[ofa-general] [PATCH 2.6.26 1/3] RDMA/cxgb3: Correctly serialize peer abort path.

Steve Wise swise at opengridcomputing.com
Sun Apr 27 09:00:06 PDT 2008


OpenMPI and other stress testing exposed a few bad bugs in handling
aborts in the middle of a normal close.

- serialize abort reply and peer abort processing with
disconnect processing

- warn (and ignore) if ep timer is stopped when it wasn't running

- cleaned up disconnect path to correctly deal with aborting and dead
endpoints

- in iwch_modify_qp(), add a ref to the ep before releasing the qp lock if
iwch_ep_disconnect() will be called.  The dref after calling disconnect.
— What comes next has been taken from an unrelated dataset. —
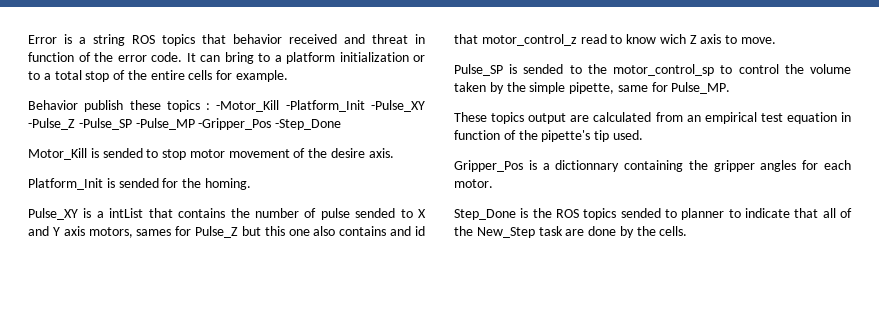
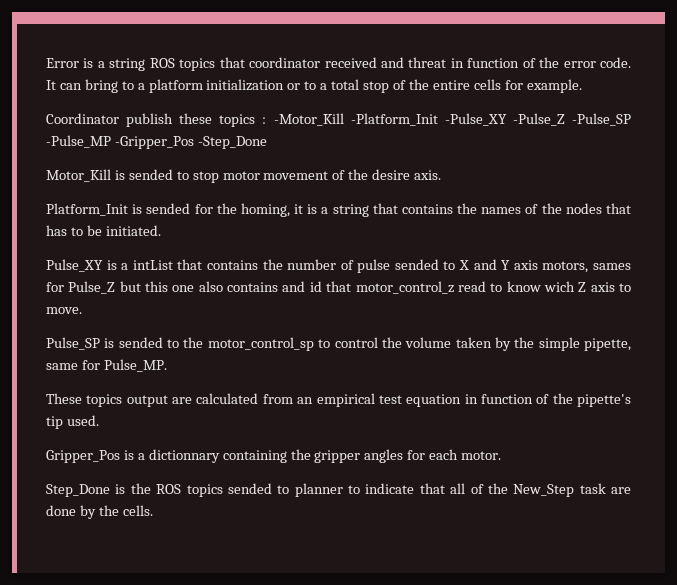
[233,34,282,44] behavior -> [249,57,321,68] coordinator
[28,100,78,110] Behavior -> [46,113,119,124] Coordinator
[204,178,251,190] homing. -> [240,203,631,217] [46,225,161,236] homing, it is a string that contains the names of the nodes that has to be initiated.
Signed-off-by: Steve Wise <swise at opengridcomputing.com>
---

 drivers/infiniband/hw/cxgb3/iwch_cm.c |   98 ++++++++++++++++++++++-----------
 drivers/infiniband/hw/cxgb3/iwch_cm.h |    1 
 drivers/infiniband/hw/cxgb3/iwch_qp.c |    6 ++
 3 files changed, 71 insertions(+), 34 deletions(-)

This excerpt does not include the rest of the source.